The Bonsai Tree
The bonsai tree
in the attractive pot
could have grown eighty feet tall
on the side of a mountain
till split by lightning.
But a gardener
carefully pruned it.
It is nine inches high.
Every day as he
whittles back the branches
It is your nature
to be small and cozy
domestic and weak;
how lucky, little tree,
to have a pot to grow in.
With living creatures
one must begin very early
to dwarf their growth:
the bound feet,
the crippled brain,
the hair in curlers,
the hands you
love to touch.
-Marge Piercy
Lately, though, I started thinking that maybe I am the gardener. Maybe I am stunting my own growth and limiting myself in my attempts to achieve my idea of beauty. As I diet, wear ridiculously tall high-heels, and refuse to the leave the house whenever I think my face is bloated, I am "[whittling] back [my] branches;" I am choosing to letting the pursuit of beauty keep me from being me.

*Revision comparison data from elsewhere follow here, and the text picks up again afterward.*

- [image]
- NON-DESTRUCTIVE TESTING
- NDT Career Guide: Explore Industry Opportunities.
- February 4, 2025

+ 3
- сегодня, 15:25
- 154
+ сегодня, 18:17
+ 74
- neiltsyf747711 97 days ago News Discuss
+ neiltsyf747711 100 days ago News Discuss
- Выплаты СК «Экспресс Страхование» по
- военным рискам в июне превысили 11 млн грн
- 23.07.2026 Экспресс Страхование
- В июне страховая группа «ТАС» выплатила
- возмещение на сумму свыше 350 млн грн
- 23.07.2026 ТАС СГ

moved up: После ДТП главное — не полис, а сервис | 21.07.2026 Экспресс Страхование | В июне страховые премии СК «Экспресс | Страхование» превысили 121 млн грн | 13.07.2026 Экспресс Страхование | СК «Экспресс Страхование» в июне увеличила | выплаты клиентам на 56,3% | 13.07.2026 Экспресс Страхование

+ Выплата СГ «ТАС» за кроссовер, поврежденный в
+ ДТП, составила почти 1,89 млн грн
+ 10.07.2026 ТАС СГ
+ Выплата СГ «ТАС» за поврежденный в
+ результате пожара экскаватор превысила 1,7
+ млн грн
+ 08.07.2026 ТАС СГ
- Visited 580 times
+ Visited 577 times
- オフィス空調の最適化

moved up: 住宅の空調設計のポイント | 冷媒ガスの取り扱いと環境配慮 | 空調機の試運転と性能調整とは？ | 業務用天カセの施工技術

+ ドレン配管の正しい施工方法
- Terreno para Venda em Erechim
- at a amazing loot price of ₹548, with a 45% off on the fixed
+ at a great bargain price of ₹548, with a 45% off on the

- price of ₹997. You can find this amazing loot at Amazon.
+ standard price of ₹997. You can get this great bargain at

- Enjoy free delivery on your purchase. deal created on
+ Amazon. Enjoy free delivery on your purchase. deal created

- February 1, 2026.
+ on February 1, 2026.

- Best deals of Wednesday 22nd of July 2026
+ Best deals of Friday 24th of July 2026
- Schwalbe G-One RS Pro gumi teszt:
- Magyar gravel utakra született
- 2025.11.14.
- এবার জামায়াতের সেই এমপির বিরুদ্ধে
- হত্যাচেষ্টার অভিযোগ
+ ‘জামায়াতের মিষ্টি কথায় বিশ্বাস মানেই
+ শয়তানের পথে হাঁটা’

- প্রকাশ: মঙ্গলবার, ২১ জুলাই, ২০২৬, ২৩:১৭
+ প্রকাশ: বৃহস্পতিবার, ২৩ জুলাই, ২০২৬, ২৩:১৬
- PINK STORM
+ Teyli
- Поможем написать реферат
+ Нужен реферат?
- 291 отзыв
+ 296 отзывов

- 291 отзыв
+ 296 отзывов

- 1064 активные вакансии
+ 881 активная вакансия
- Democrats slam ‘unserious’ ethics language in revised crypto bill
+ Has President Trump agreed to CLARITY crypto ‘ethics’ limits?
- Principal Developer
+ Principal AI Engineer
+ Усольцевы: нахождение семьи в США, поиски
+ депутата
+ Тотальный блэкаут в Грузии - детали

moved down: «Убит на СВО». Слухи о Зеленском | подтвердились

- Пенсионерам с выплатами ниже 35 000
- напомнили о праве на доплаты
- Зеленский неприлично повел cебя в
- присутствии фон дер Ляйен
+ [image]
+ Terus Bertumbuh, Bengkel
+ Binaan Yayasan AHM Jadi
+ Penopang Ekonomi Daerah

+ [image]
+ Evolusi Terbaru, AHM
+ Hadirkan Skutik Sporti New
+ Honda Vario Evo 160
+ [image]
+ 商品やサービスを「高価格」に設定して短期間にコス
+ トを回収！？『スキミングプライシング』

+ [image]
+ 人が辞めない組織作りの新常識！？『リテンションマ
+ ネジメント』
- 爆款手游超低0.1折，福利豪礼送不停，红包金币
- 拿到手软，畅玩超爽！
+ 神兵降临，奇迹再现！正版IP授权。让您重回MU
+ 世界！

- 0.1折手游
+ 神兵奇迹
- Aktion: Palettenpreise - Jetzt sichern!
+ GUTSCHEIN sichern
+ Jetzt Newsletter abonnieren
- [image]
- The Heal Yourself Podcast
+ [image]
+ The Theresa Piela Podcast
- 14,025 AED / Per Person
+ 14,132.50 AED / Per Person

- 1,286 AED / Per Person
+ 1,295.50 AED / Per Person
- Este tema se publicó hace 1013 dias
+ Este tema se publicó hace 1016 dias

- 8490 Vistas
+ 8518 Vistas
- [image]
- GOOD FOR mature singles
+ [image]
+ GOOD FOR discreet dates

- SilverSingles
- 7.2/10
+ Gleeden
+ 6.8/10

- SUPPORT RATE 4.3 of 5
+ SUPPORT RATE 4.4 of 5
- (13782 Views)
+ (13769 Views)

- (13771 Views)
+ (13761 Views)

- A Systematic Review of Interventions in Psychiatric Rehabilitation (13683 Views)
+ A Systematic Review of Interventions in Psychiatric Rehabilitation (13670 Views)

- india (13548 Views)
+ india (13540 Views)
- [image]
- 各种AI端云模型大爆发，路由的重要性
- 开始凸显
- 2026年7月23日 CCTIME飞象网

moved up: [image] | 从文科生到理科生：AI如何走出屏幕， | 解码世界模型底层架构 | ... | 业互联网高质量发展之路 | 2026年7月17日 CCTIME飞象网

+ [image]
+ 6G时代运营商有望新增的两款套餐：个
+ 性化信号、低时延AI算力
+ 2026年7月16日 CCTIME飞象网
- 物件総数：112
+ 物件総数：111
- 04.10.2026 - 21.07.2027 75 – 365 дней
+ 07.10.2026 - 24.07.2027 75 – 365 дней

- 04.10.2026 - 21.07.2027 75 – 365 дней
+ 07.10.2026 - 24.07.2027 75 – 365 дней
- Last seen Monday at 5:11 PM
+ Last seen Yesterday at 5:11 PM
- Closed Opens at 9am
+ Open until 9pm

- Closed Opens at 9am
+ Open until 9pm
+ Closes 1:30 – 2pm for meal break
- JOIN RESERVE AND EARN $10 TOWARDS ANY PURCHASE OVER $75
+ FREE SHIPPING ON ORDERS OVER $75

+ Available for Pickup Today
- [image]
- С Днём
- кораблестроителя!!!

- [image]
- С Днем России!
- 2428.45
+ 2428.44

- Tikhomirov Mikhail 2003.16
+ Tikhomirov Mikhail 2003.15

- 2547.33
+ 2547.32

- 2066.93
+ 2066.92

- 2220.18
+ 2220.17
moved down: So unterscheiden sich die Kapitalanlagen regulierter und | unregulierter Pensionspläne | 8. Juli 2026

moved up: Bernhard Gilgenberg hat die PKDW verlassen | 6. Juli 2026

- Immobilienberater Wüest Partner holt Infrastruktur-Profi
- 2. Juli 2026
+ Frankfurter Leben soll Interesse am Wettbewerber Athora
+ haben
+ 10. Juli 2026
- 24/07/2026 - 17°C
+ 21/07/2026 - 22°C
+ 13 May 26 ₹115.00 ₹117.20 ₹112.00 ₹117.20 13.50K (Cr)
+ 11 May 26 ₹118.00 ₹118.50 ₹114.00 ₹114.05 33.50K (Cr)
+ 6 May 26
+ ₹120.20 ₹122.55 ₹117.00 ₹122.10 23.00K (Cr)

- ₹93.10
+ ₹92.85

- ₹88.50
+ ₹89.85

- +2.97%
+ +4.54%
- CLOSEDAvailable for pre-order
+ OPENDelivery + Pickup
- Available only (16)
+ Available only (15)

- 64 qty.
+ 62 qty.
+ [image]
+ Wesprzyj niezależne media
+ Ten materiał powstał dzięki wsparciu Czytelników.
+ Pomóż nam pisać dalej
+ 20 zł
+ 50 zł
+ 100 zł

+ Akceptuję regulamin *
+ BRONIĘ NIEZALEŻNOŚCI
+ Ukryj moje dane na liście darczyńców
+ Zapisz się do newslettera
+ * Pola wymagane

Now this self-realization doesn't mean I'm going to start scarfing Big Macs or throw out my heels and Cover Girl mascara. But I worry that I, and probably most women, get so caught up in looking young, in having perfect bodies, in wearing the latest styles, that we land ourselves in a pot that keeps us small in character. We leave no time for development spiritually or mentally; we never grow tall and strong.